Mit der sogenannten „Neustart-Prämie“ können Arbeitgeber in Mecklenburg-Vorpommern ihren Beschäftigten Sonderzahlungen gewähren, wenn diese durch die Corona-Krise zeitweilig in Kurzarbeit waren. Das Land MV erstattet den Arbeitgebern die entsprechenden Sonderzahlungen.

Bei der Neustart-Prämie handelt es sich um ein Förderprogramm des Landes Mecklenburg-Vorpommern. Die Förderbedingungen wurden Mitte September veröffentlicht. Anträge können ab dem 15. September 2020 bis spätestens zum 31. Dezember 2020 rückwirkend gestellt werden.

Die Prämien können Unternehmen beantragen, die ihren im Land Beschäftigten Sonderzahlungen gewähren, um die zusätzlichen Belastungen durch die Corona-Krise abzumildern.

Voraussetzung für die Prämienzahlung ist, dass die Mitarbeiter zwischen dem 01. April 2020 und dem 30. September 2020 in besonderem Umfang von Kurzarbeit betroffen und danach mindestens einen Kalendermonat lang wieder im Unternehmen beschäftigt waren.

Das Unternehmen muss mit der Prämienzahlung in Vorleistung gehen und kann dann einen Antrag bei der Gesellschaft für Struktur- und Arbeitsmarktentwicklung stellen. Das Land Mecklenburg-Vorpommern erstattet dem Unternehmen den vorausgezahlten Bonus.

Die Beschäftigten, für die die Leistung seitens der Unternehmen beantragt wird, müssen während der Corona-Pandemie "in besonderem Umfang" von Arbeitsausfall betroffen gewesen sein: Dies liegt vor, wenn die individuelle coronabedingte Kurzarbeit in mindestens zwei aufeinanderfolgenden Kalendermonaten mindestens 50 Prozent betrug.

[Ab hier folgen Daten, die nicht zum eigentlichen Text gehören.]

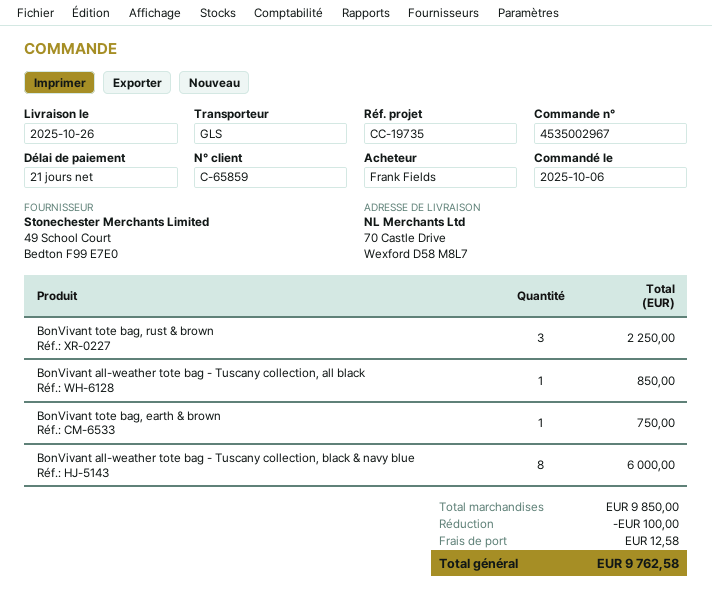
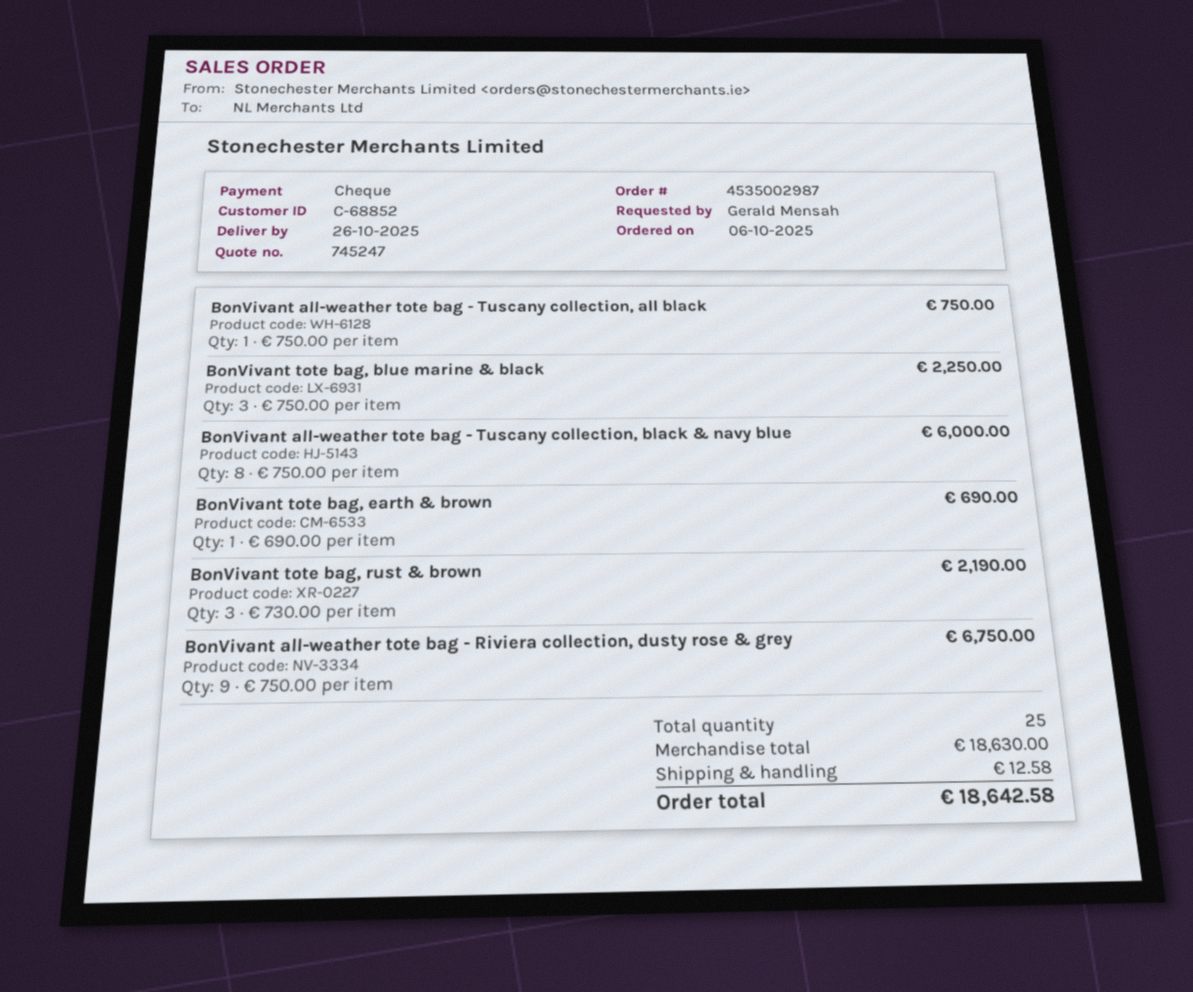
order number: 4535002967 -> 4535002987
customer number: C-65859 -> C-68852
ordered by: Frank Fields -> Gerald Mensah
BonVivant tote bag, rust & brown: 3 for 2250.00 -> 3 for 2190.00
BonVivant all-weather tote bag - Tuscany collection, all black: 1 for 850.00 -> 1 for 750.00
BonVivant tote bag, earth & brown: 1 for 750.00 -> 1 for 690.00
BonVivant tote bag, blue marine & black: none -> 3 for 2250.00
BonVivant all-weather tote bag - Riviera collection, dusty rose & grey: none -> 9 for 6750.00
subtotal: 9850.00 -> 18630.00
discount: 100.00 -> none
total: 9762.58 -> 18642.58

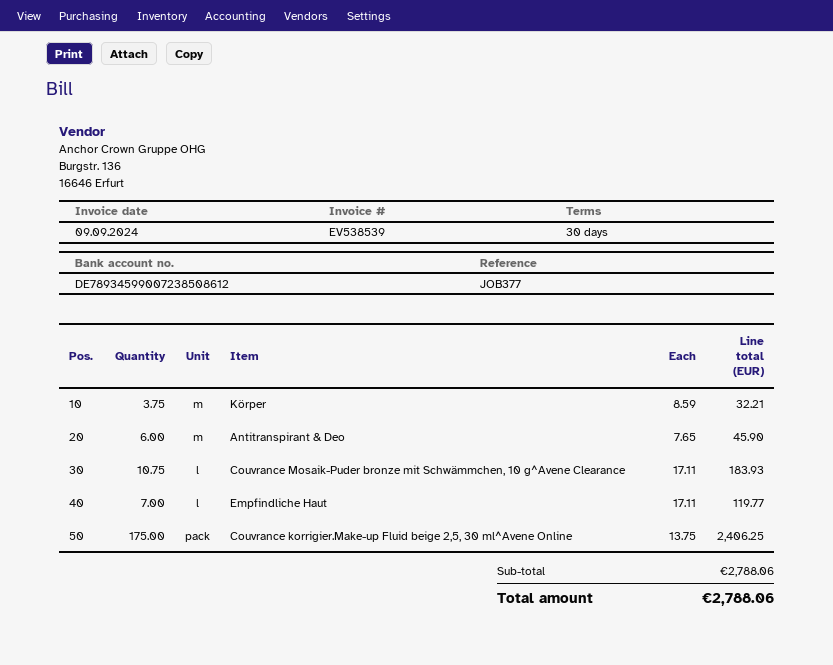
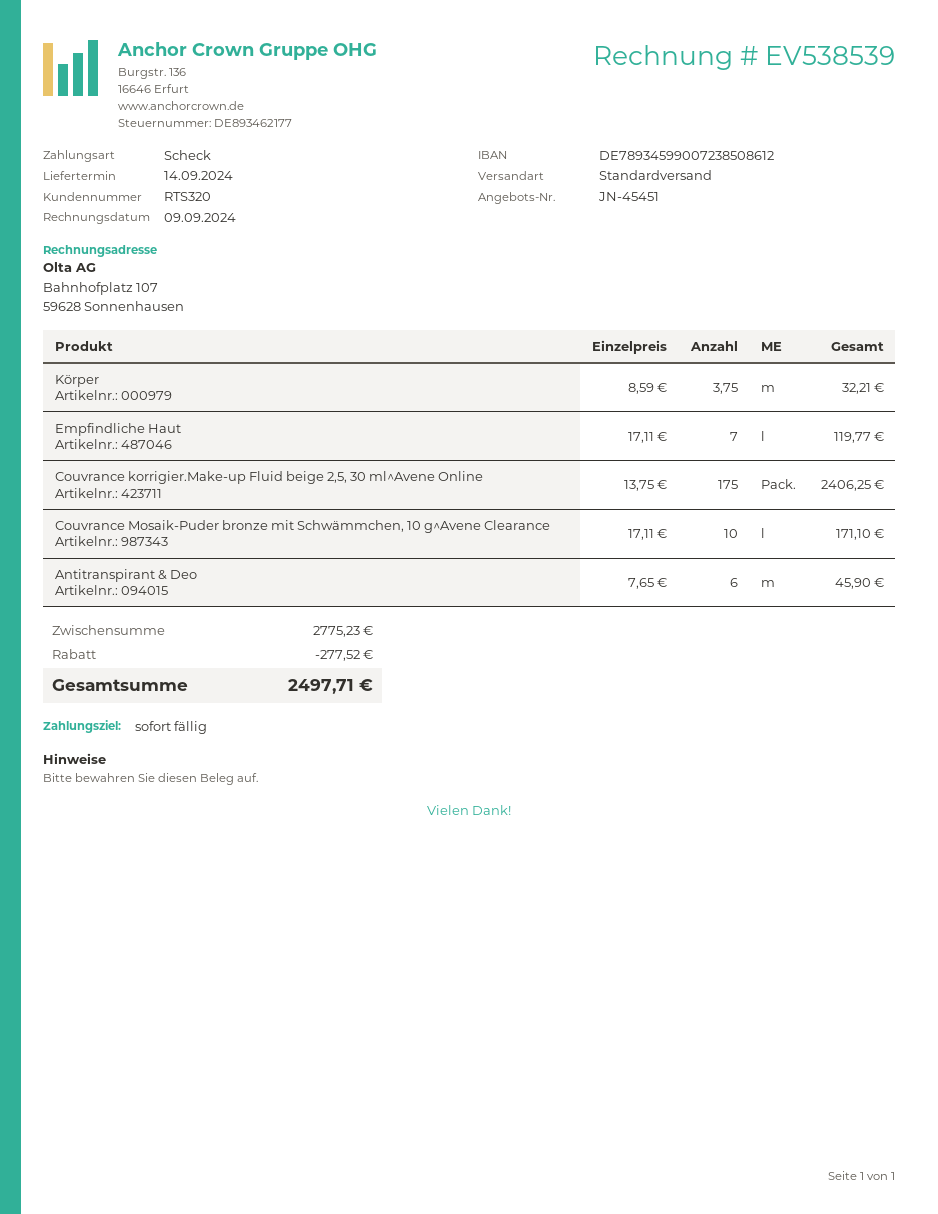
payment terms: 30 days -> on receipt
Couvrance Mosaik-Puder bronze mit Schwämmchen, 10 g^Avene Clearance: 10.75 x 17.11 = 183.93 -> 10 x 17.11 = 171.10
subtotal: 2788.06 -> 2775.23
discount: none -> 277.52
total: 2788.06 -> 2497.71

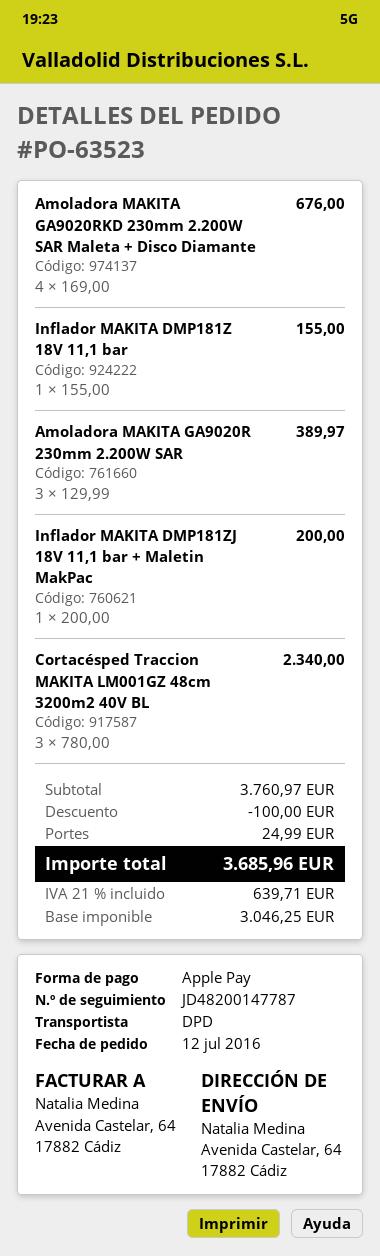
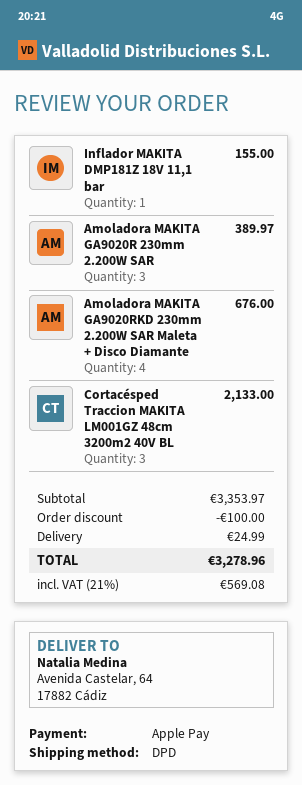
Inflador MAKITA DMP181ZJ 18V 11,1 bar + Maletin MakPac: 1 for 200.00 -> none
Cortacésped Traccion MAKITA LM001GZ 48cm 3200m2 40V BL: 3 for 2340.00 -> 3 for 2133.00
subtotal: 3760.97 -> 3353.97
tax: 21% = 639.71 -> 21% = 569.08
total: 3685.96 -> 3278.96

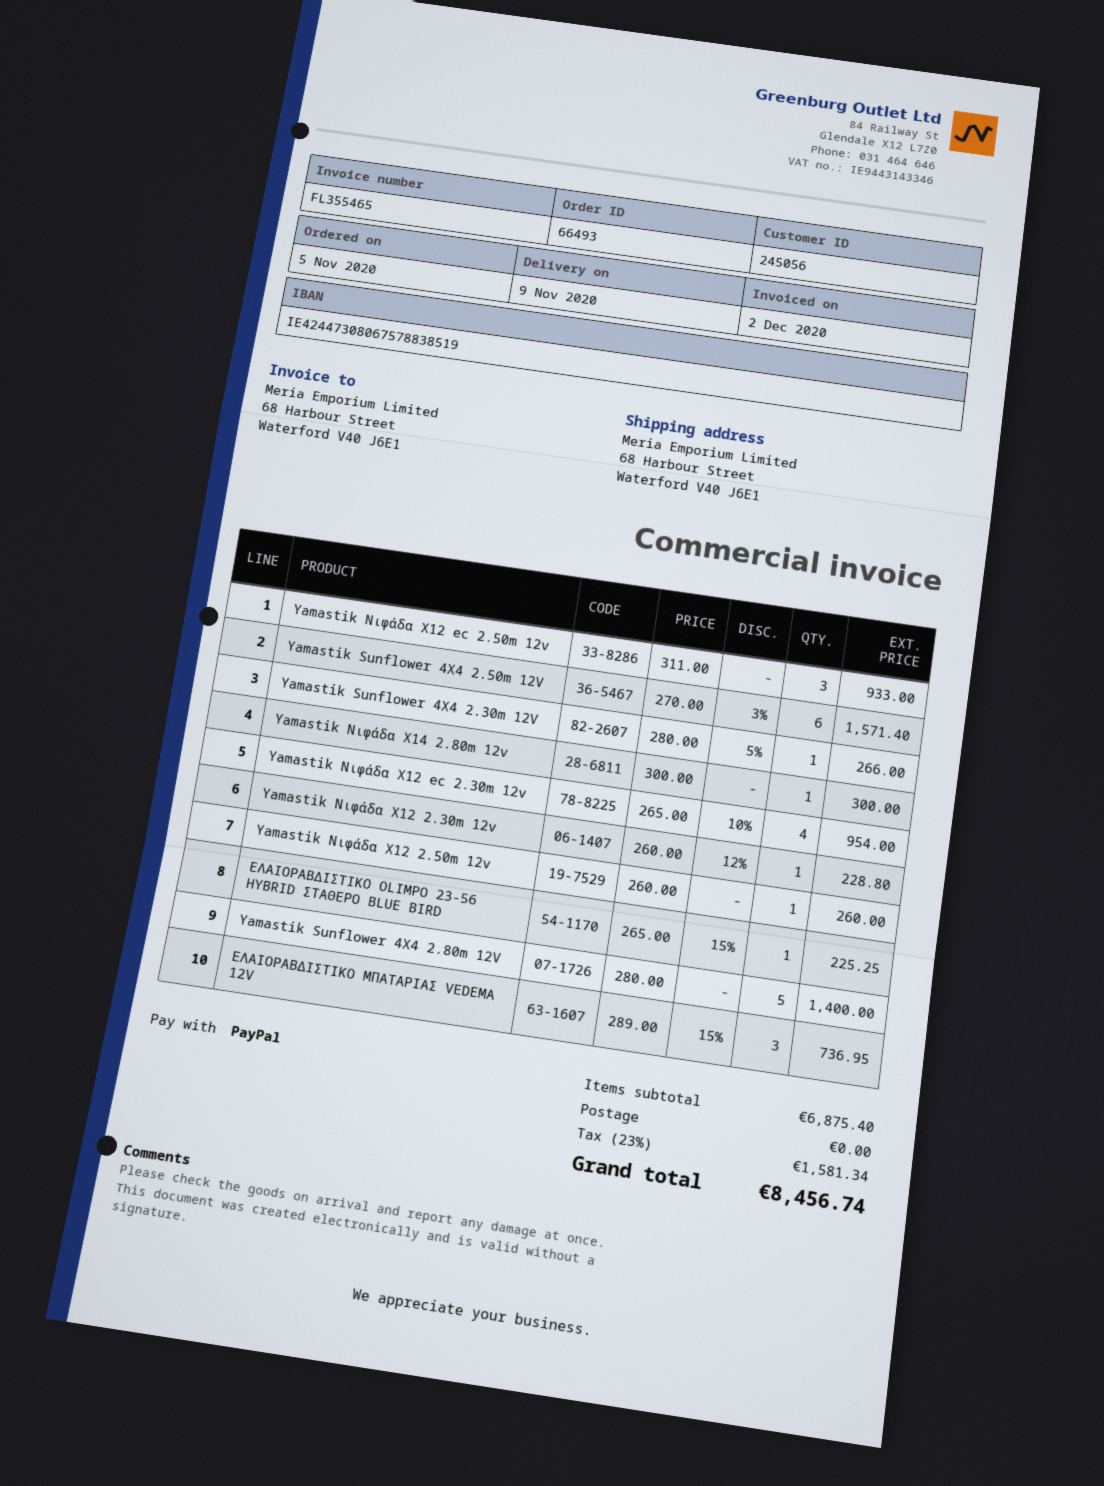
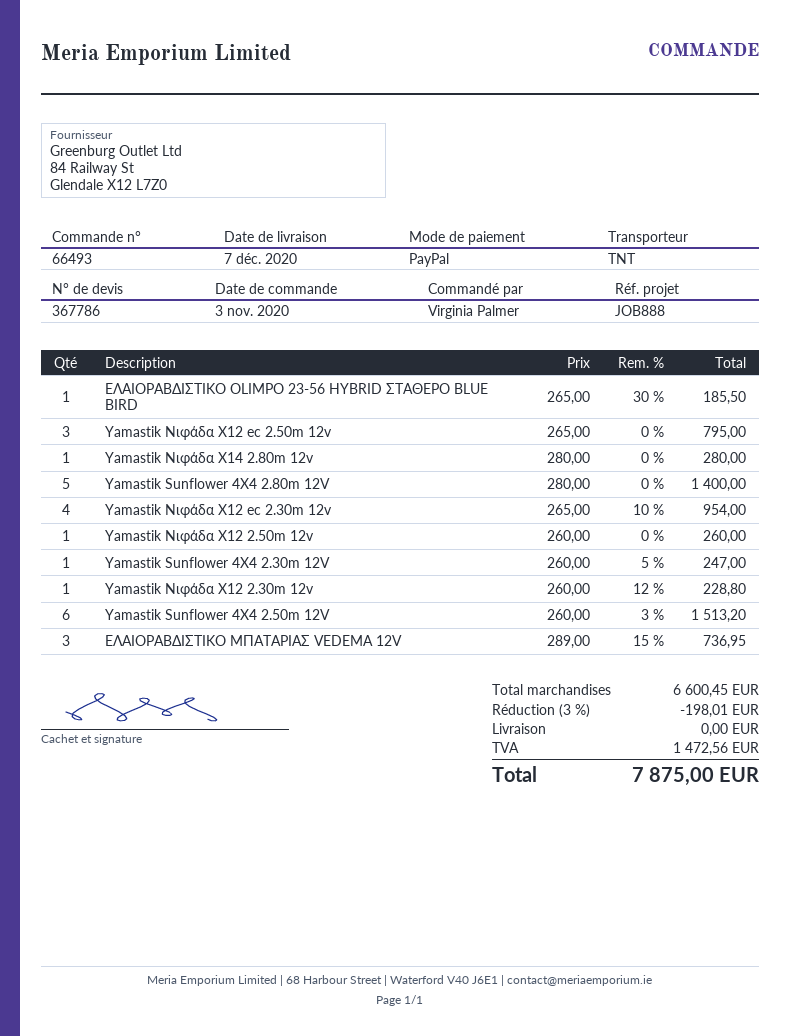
order date: 2020-11-05 -> 2020-11-03
delivery date: 2020-11-09 -> 2020-12-07
Yamastik Νιφάδα X12 ec 2.50m 12v: 3 x 311.00 = 933.00 -> 3 x 265.00 = 795.00
Yamastik Sunflower 4X4 2.50m 12V: 6 x 270.00 - 3% = 1571.40 -> 6 x 260.00 - 3% = 1513.20
Yamastik Sunflower 4X4 2.30m 12V: 1 x 280.00 - 5% = 266.00 -> 1 x 260.00 - 5% = 247.00
Yamastik Νιφάδα X14 2.80m 12v: 1 x 300.00 = 300.00 -> 1 x 280.00 = 280.00
ΕΛΑΙΟΡΑΒΔΙΣΤΙΚΟ OLIMPO 23-56 HYBRID ΣΤΑΘΕΡΟ BLUE BIRD: 1 x 265.00 - 15% = 225.25 -> 1 x 265.00 - 30% = 185.50
subtotal: 6875.40 -> 6600.45
discount: none -> 3% = 198.01
tax: 1581.34 -> 1472.56
total: 8456.74 -> 7875.00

Die Höhe der Neustart-Prämie richtet sich nach der Dauer der Kurzarbeit. Für den ersten Kalendermonat mit Kurzarbeit gibt es keinen Zuschuss. Für den zweiten und dritten Kalendermonat mit einer Kurzarbeit von mindestens 50 Prozent beträgt der Zuschuss je 200 Euro, für den vierten, fünften und sechsten Kalendermonat je 100 Euro. Die Förderung kann somit maximal 700 Euro je sozialversicherungspflichtig Vollzeitbeschäftigtem betragen. Die finanzielle Unterstützung ist steuer- und sozialversicherungsfrei.

Für Beschäftigte, die sich über den 30. September 2020 hinaus in Kurzarbeit befinden, kann das Programm nicht angewendet werden. Die Landesregierung hat eine Weiterentwicklung der Neustart-Prämie allerdings bereits angekündigt.

Weitere Informationen und die Antragsunterlagen finden sich auf der Internetseite der Gesellschaft für Struktur- und Arbeitsmarktentwicklung (GSA).